> RAW DATA
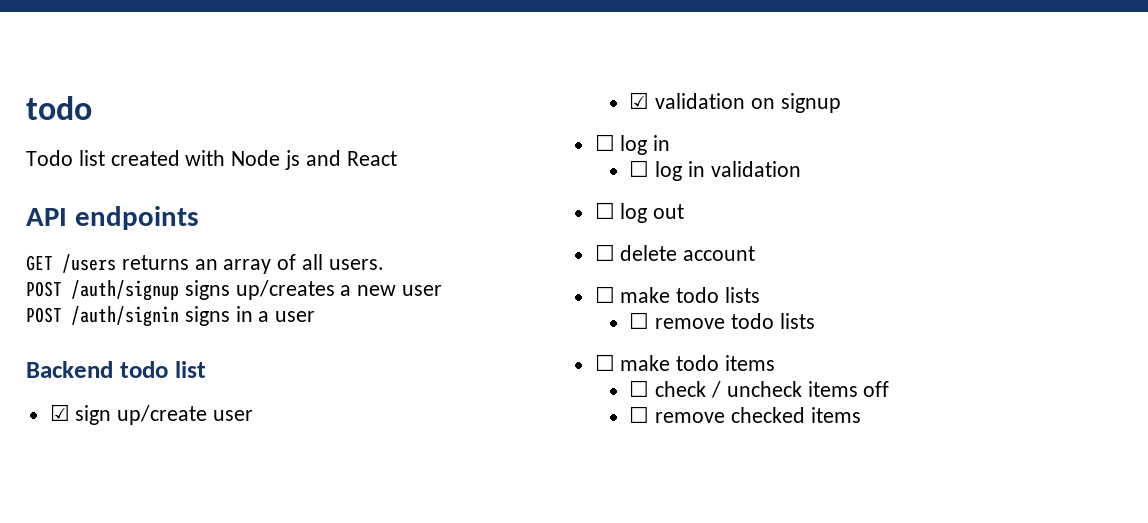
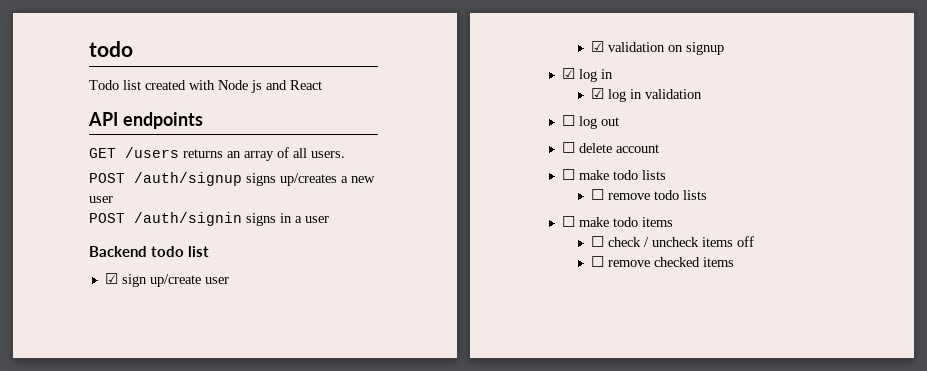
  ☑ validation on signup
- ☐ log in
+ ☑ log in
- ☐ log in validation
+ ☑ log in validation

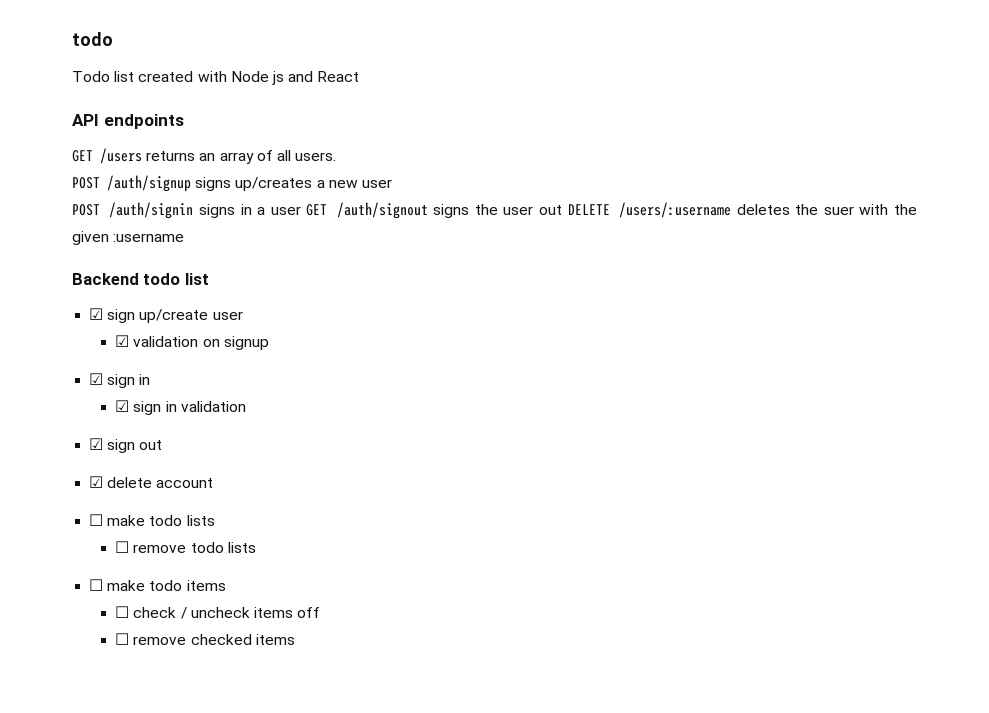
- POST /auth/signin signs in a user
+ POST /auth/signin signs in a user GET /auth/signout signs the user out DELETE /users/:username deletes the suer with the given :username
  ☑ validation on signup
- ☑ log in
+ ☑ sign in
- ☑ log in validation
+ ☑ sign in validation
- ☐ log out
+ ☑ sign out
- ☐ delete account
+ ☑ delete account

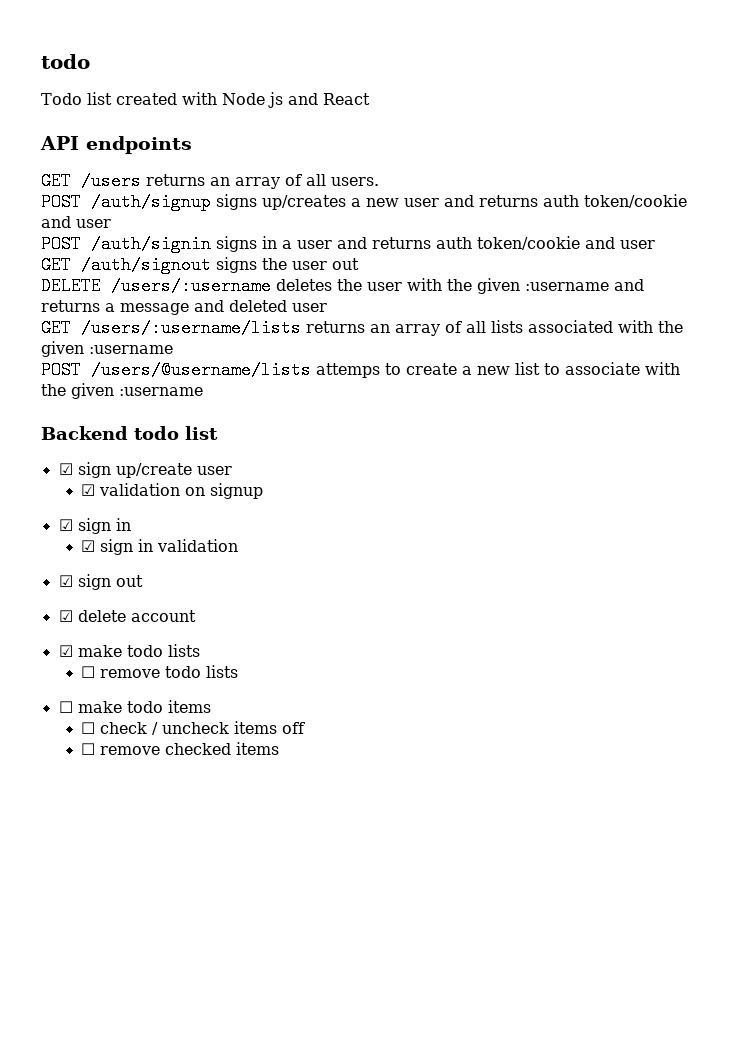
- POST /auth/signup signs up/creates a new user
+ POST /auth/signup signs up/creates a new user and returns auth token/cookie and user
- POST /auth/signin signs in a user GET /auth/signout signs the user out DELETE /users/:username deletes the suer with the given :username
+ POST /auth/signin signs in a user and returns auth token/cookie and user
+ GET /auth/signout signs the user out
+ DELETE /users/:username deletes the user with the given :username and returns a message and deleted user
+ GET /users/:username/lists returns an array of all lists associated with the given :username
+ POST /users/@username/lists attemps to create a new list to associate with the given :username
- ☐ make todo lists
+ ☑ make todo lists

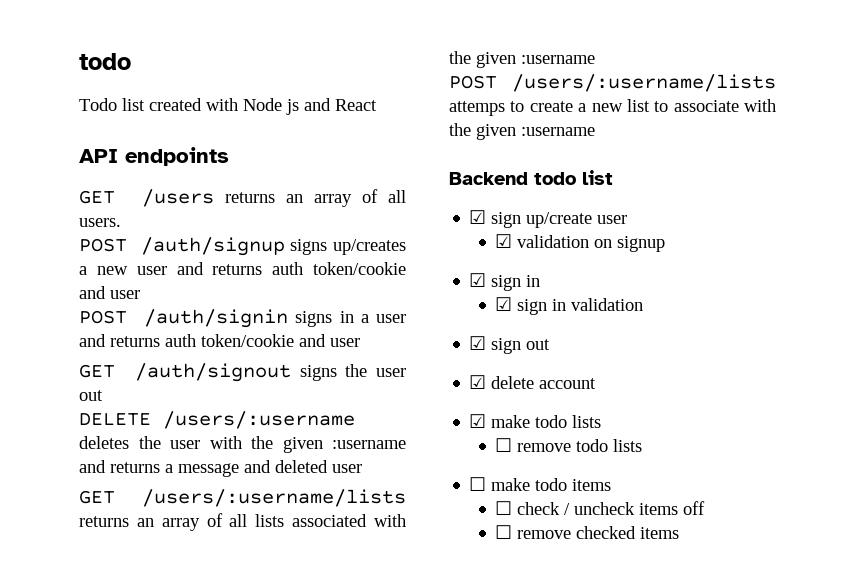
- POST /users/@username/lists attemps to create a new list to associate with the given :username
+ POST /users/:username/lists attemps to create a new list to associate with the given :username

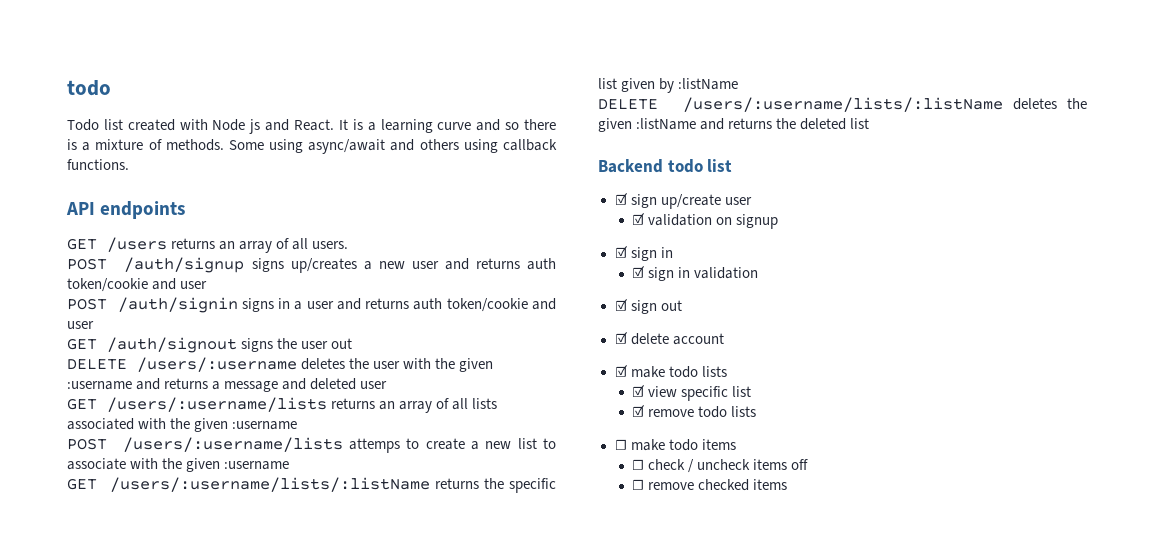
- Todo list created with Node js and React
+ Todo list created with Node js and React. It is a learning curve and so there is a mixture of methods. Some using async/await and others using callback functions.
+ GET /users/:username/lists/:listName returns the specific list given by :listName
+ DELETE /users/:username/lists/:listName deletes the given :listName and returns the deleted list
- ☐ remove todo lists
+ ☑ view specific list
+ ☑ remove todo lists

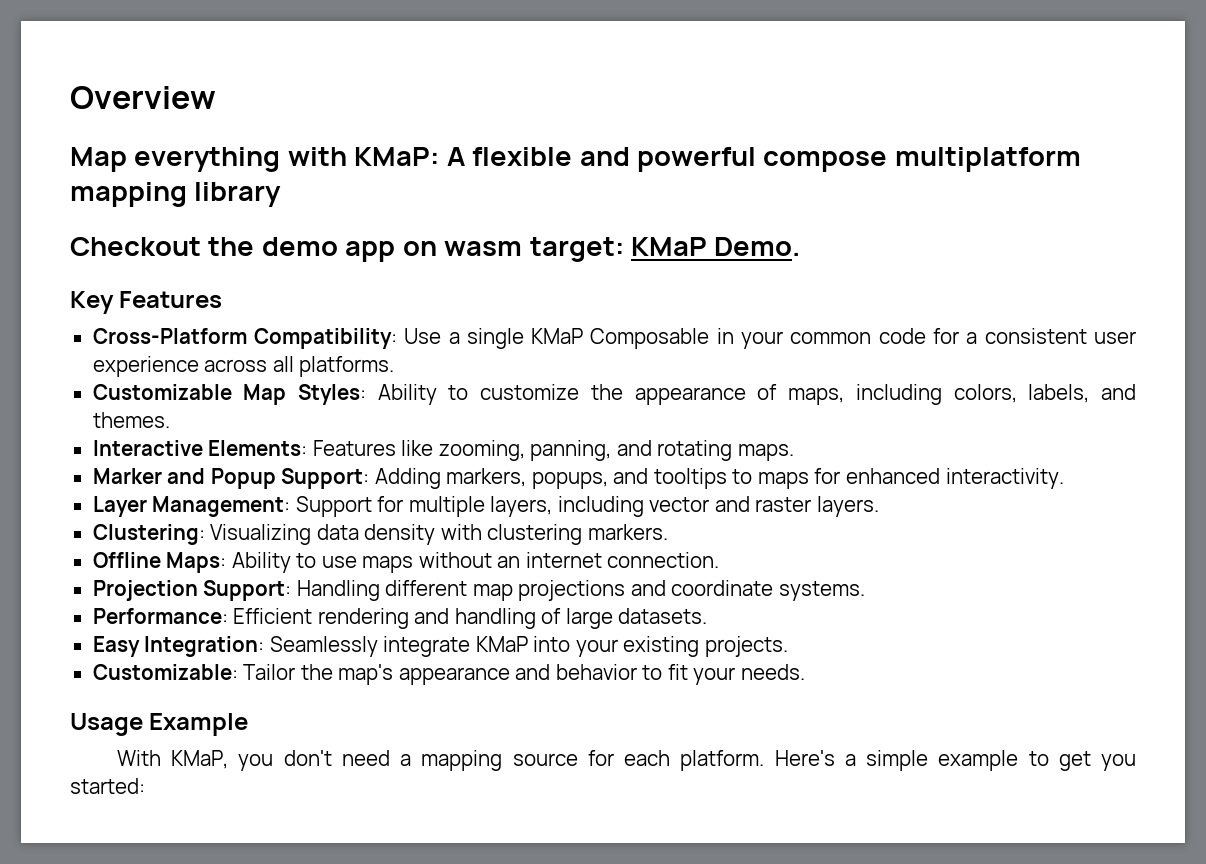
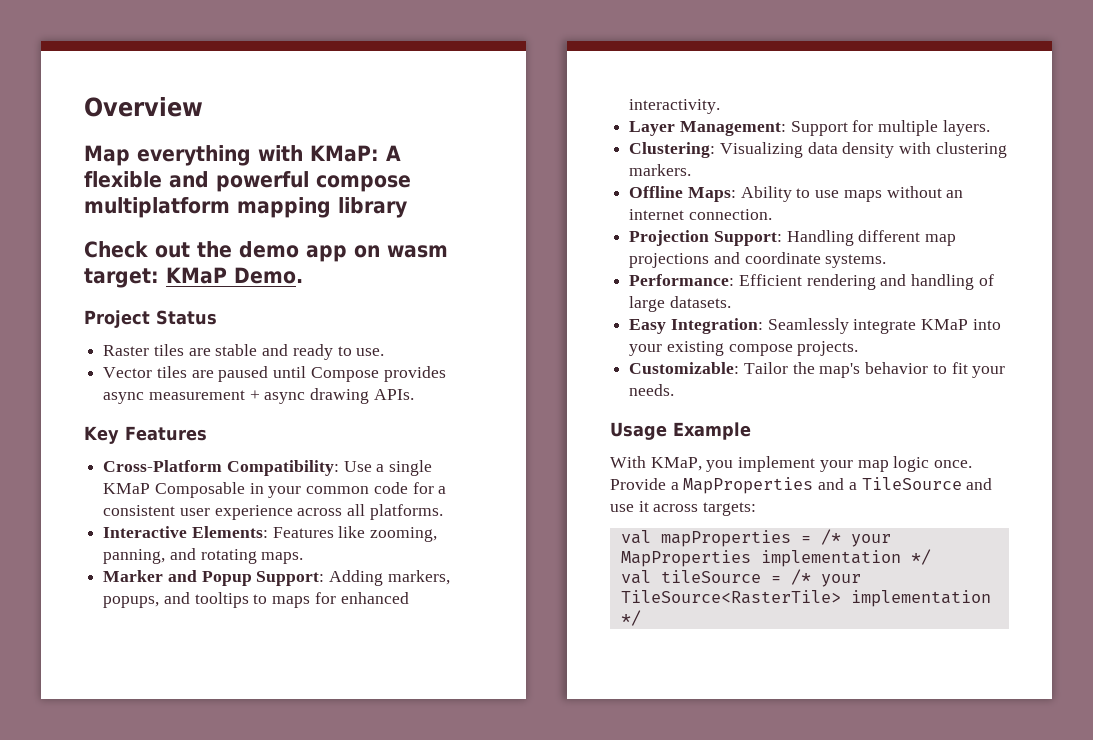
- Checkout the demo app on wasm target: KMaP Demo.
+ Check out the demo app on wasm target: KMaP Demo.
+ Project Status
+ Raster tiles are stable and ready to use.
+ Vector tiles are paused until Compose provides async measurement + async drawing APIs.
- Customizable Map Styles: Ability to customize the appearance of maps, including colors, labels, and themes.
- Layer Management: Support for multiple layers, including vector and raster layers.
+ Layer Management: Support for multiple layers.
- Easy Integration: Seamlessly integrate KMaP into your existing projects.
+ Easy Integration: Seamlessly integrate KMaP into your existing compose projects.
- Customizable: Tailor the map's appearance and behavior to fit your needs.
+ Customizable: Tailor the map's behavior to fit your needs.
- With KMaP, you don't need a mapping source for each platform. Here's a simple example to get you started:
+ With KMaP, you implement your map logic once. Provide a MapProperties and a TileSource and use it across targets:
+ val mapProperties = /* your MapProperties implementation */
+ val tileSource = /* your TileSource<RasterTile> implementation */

> DIRECTIONS
Every line that contains the string "validation" should be copied from the entries.

> RESPONSE BOX
  ☑ validation on signup
- ☐ log in validation
+ ☑ log in validation
  ☑ validation on signup
- ☑ log in validation
+ ☑ sign in validation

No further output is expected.